== WHAT THE EXERCISE ASKS ==
Could you transcribe the records below exactly, leaving out every picture?

****************

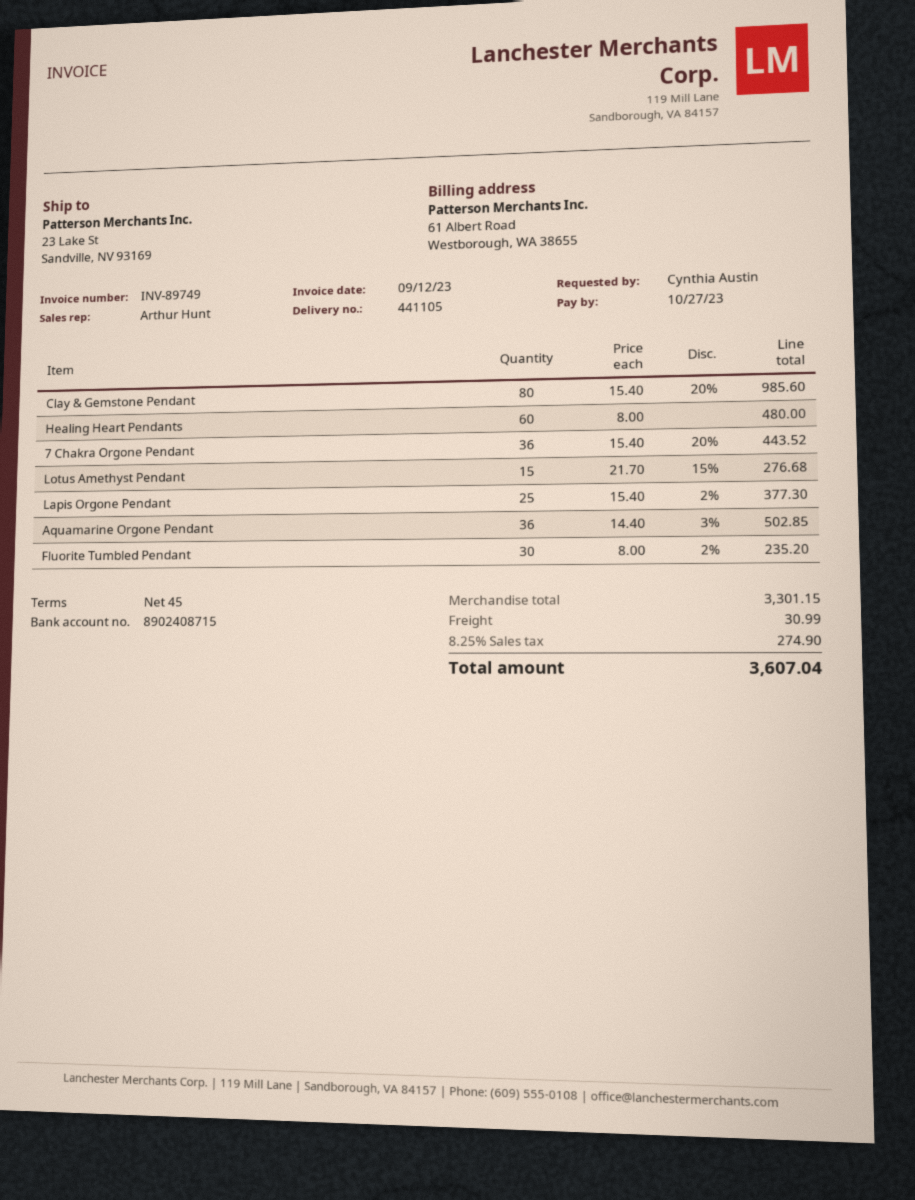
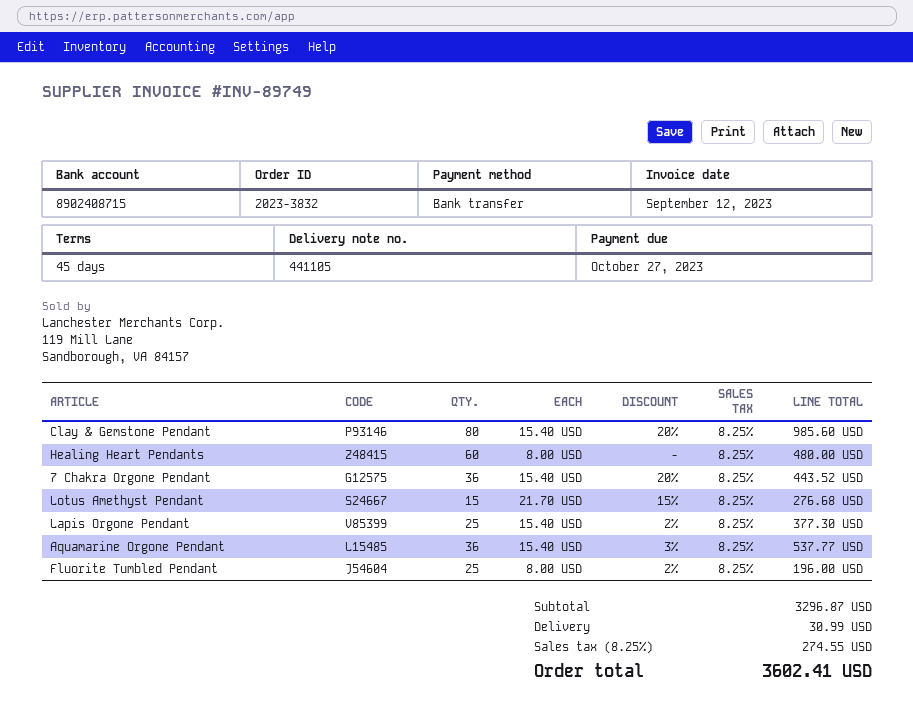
Aquamarine Orgone Pendant: 36 x 14.40 - 3% = 502.85 -> 36 x 15.40 - 3% = 537.77
Fluorite Tumbled Pendant: 30 x 8.00 - 2% = 235.20 -> 25 x 8.00 - 2% = 196.00
subtotal: 3301.15 -> 3296.87
tax: 8.25% = 274.90 -> 8.25% = 274.55
total: 3607.04 -> 3602.41

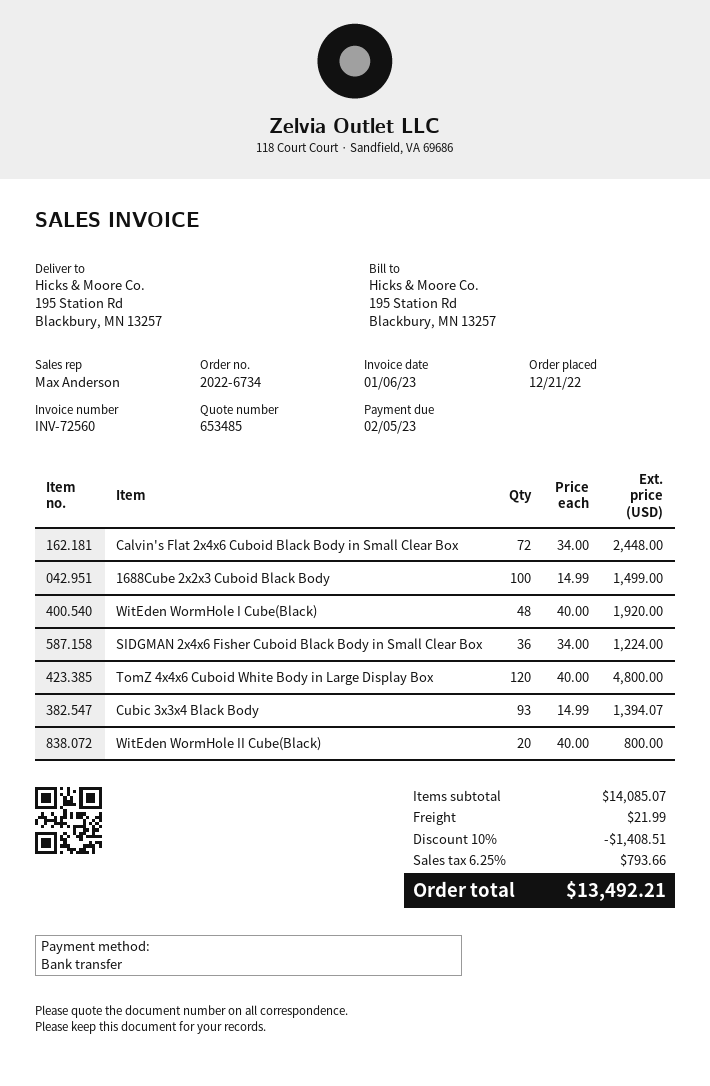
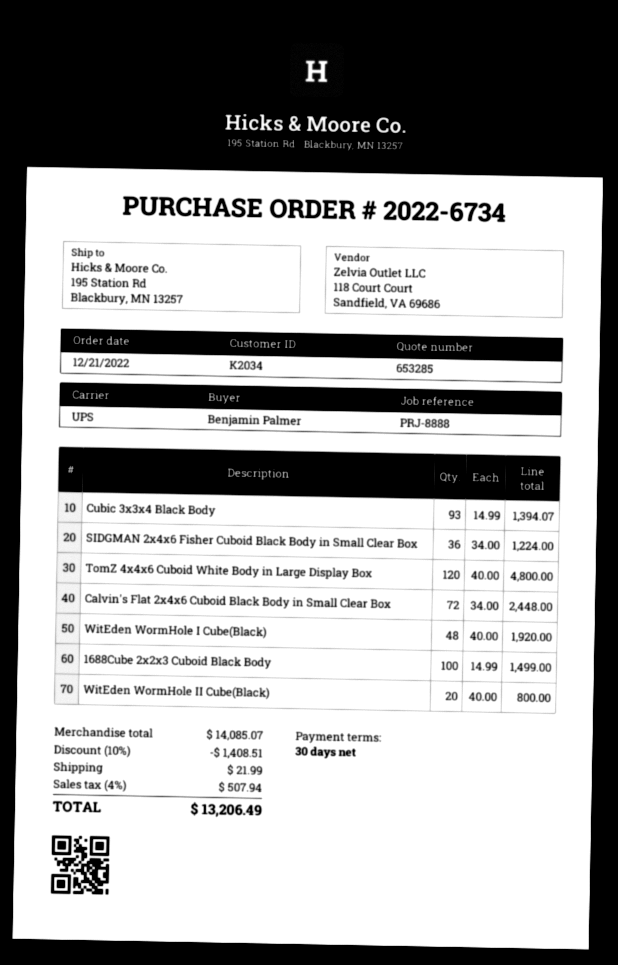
quote number: 653485 -> 653285
tax: 6.25% = 793.66 -> 4% = 507.94
total: 13492.21 -> 13206.49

****************

== EXPECTED ANSWER ==
Aquamarine Orgone Pendant: 36 x 14.40 - 3% = 502.85 -> 36 x 15.40 - 3% = 537.77
Fluorite Tumbled Pendant: 30 x 8.00 - 2% = 235.20 -> 25 x 8.00 - 2% = 196.00
subtotal: 3301.15 -> 3296.87
tax: 8.25% = 274.90 -> 8.25% = 274.55
total: 3607.04 -> 3602.41

quote number: 653485 -> 653285
tax: 6.25% = 793.66 -> 4% = 507.94
total: 13492.21 -> 13206.49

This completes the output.